LSI yesterday announced a portfolio of NAND flash-based PCIe cards aimed at accelerating application performance in servers and storage area networks connected to the servers.
LSI’s new Nytro line encompasses three product lines aimed at high-end, mid-range and low-end applications.
The new Nytro WarpDrive, LSI’s new high-end product, is the second generation of its WarpDrive NAND flash card. The PCIe card comes with NAND flash capacities ranging from 200GB to 3.2TB. The card can be ordered with single-level cell (SLC) or multi-level cell (MLC) NAND. The card is intended to be used as a primary storage medium for application servers.
LSI’s midrange card, the Nytro XD, combines the Nytro WarpDrive with new XD intelligent caching software, which allows the server using the card to also detect the hottest data on external storage, such as a SAN, and cache it to the NAND flash. The Nytro XD is qualified to work with SAS, Fibre Channel or iSCSI-based SANs.
The third product line, the Nytro MegaRAID, is a PCIe card that combines a small amount of NAND flash with an industry standard MegaRAID controller. The card provides application acceleration for SAS connected storage, as well as RAID protection.
LSI also announced its Nytro Predictor Software, a free tool that when downloaded onto a server analyzes workloads in order to determine how much an application will benefit from LSI’s PCIe cards.
All three new Nytro cards are the first to use SandForce’s flash controller chips since LSI purchased the company last year. The Nytro line is as much a strategy change as it is a new product line, according to Jamon Bowen, LSI’s principal technical marketing manager.
The Nytro WarpDrive is intended for use in high-performance computing environments, online transaction processing web serving, data analytics and warehousing, and data mart and data mining.
The WarpDrive is also aimed at being a primary storage tier within a server. It uses NAND flash chips that are more than a magnitude of order denser than LSI’s previous generation PCIe cards (34 nanometers vs. 50+ nanometer circuitry).

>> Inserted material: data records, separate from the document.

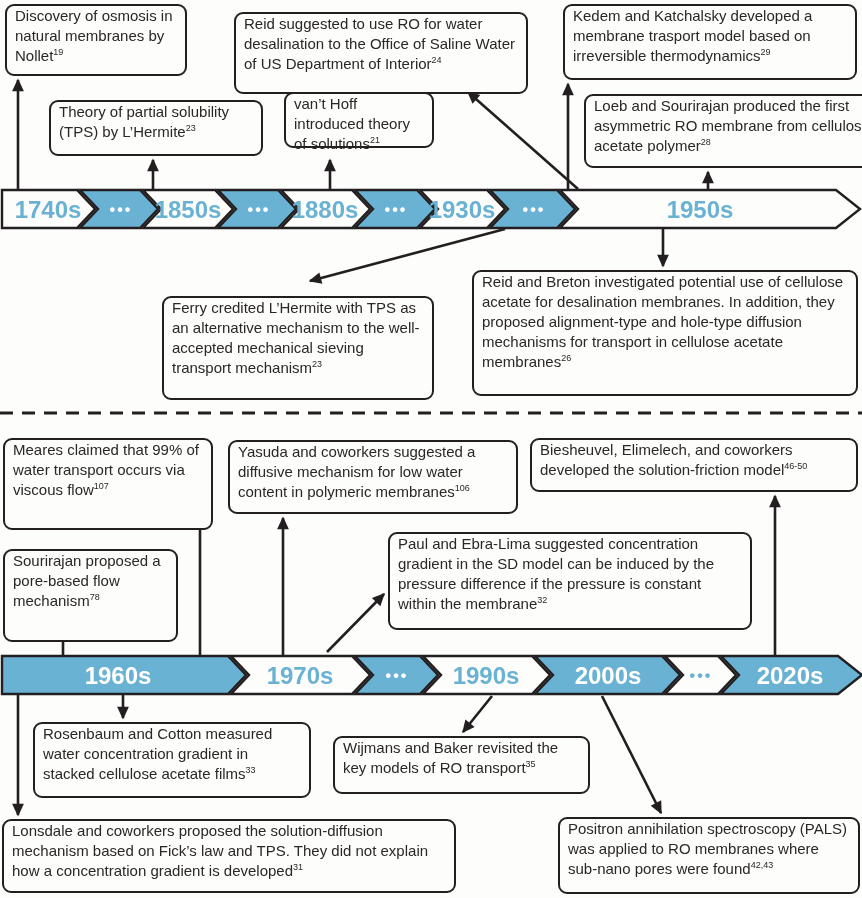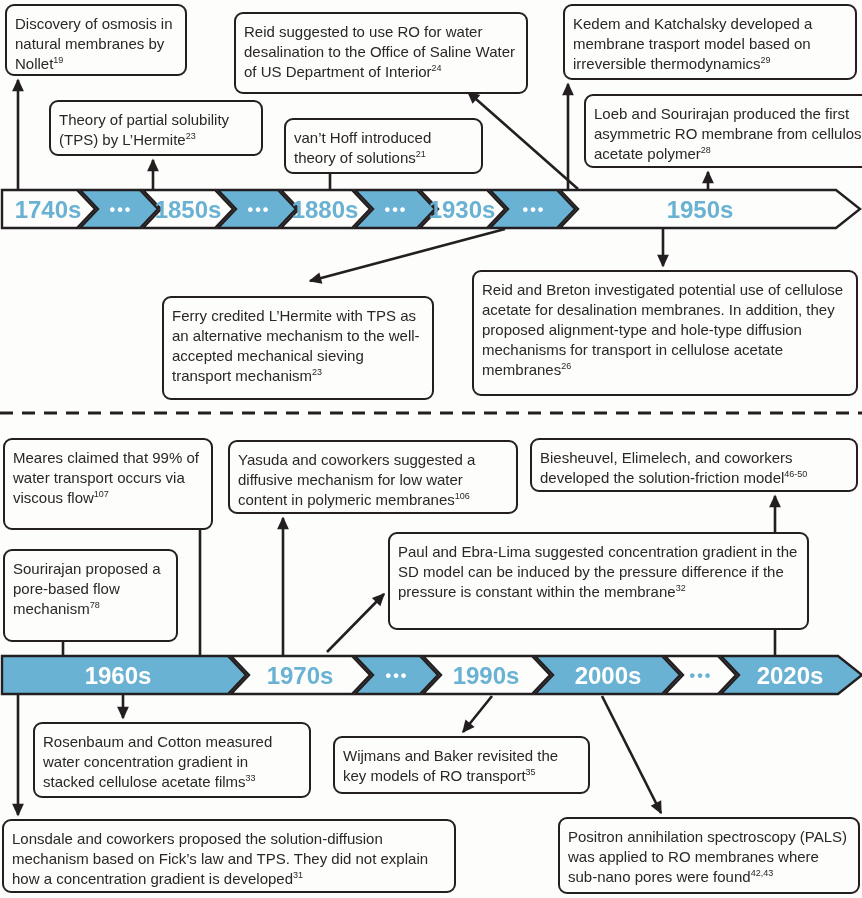"Discovery of osmosis in natural" .ebox { padding: 8px 8px -> 0 8px }
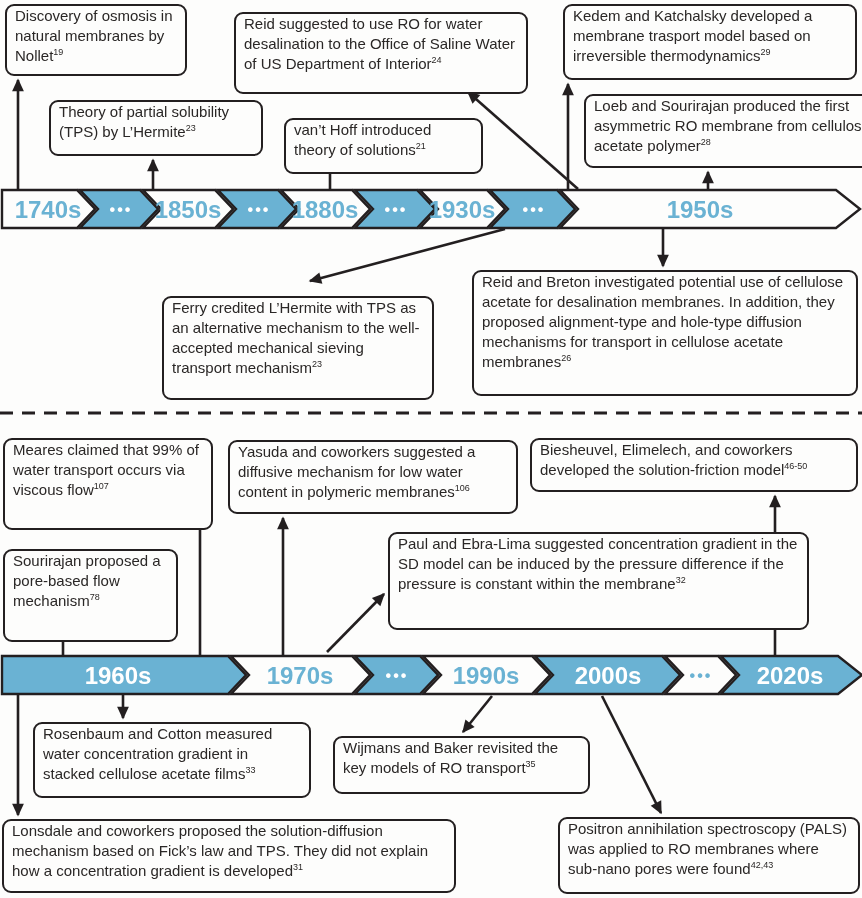"van’t Hoff introduced theory of" div.ebox { top: 118px -> 92px; width: 199px -> 150px }
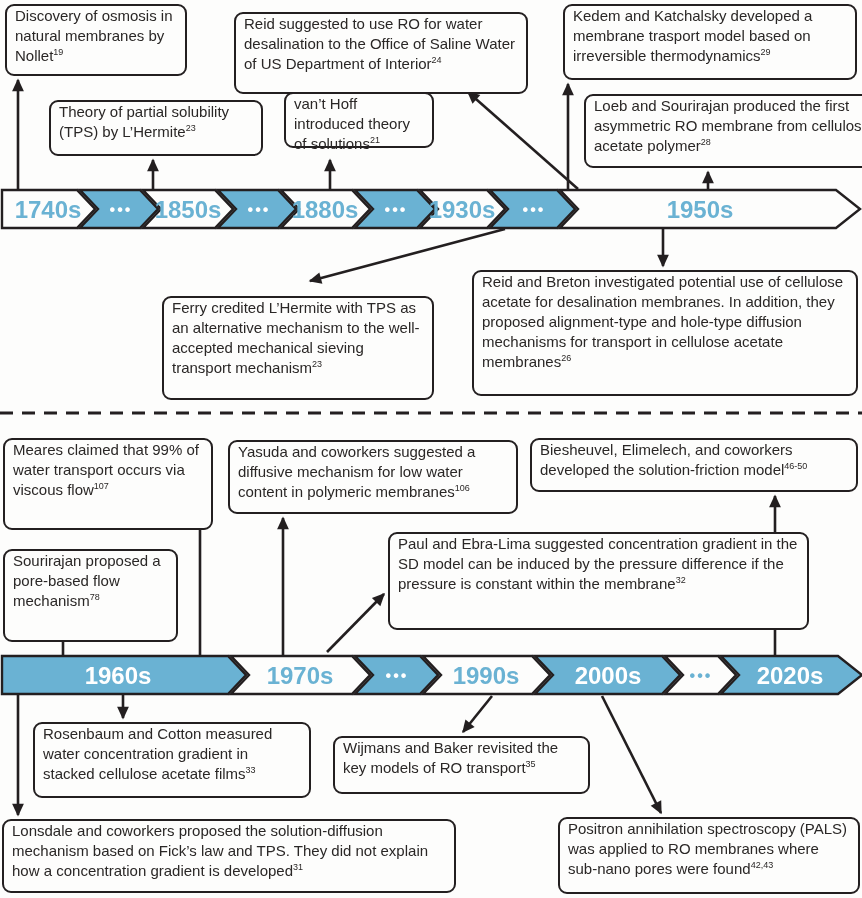"Paul and Ebra-Lima suggested" div.ebox { width: 421px -> 364px }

LSI’s previous generation SLP-300 WarpDrive card only offered 300GB of capacity, compared with anywhere from 200GB to 3.2TB of capacity on the Nytro WarpDrive. The Nytro WarpDrive, which uses PCIe Gen.2 electronic signaling, also offers twice the performance of its predecessor.
Bowen said LSI plans on offering a Nytro WarpDrive that uses the PCIe Gen. 3 specification with 4GBps of sustained throughput in the third quarter of this year.
LSI’s midrange card, the Nytro XD, is a caching device for applications data internal to a server as well as external to that box. For example, if a server is attached to DAS or a SAN, it will automatically detect the data requiring the highest throughput and place it on the NAND flash as opposed to internal hard drives.
LSI claims the Nytro XD can improve an iSCSI SAN supporting an Oracle database by as much as 10 times compared with servers using only hard drives. It can also cut down on end-user response time by the same amount.
Previously, LSI offered caching software, called CacheCade, on the RAID card. It’s new Nytro XD ports the software directly onto the server to be used by the operating system.
“By doing that, the caching capability can be extended to external storage without actually touching the array. It’s caching not tiering, so it keeps a copy of the data on the [storage] array,” Jamon said.
The third product, the Nytro MegaRAID, combines less than 100GB of NAND flash with a RAID controller in a sealed unit. It is also a caching device, but it is designed to be simple to implement and is aimed at lower-end applications that don’t require massive amounts of high-performance NAND flash.
“It’s all pre-configured, there’s no software on the host and so it makes it easy for an administrator to set up,” Jamon said.
The Nytro MegaRAID card can increase the number of transactions per second on a SQL server by as much as 10 times over servers with hard drives only and improve response times on an Oracle database by as much as 30 times, according to LSI.
LSI’s Nytro PCIe cards are being tested with with system manufacturers and are expected to be generally available beginning in the second quarter of 2012.
Pricing for Nytro WarpDrive cards starts at $6,600; pricing for Nytro XD solutions start at $9,400; and pricing for Nytro MegaRAID cards starts at $1,699.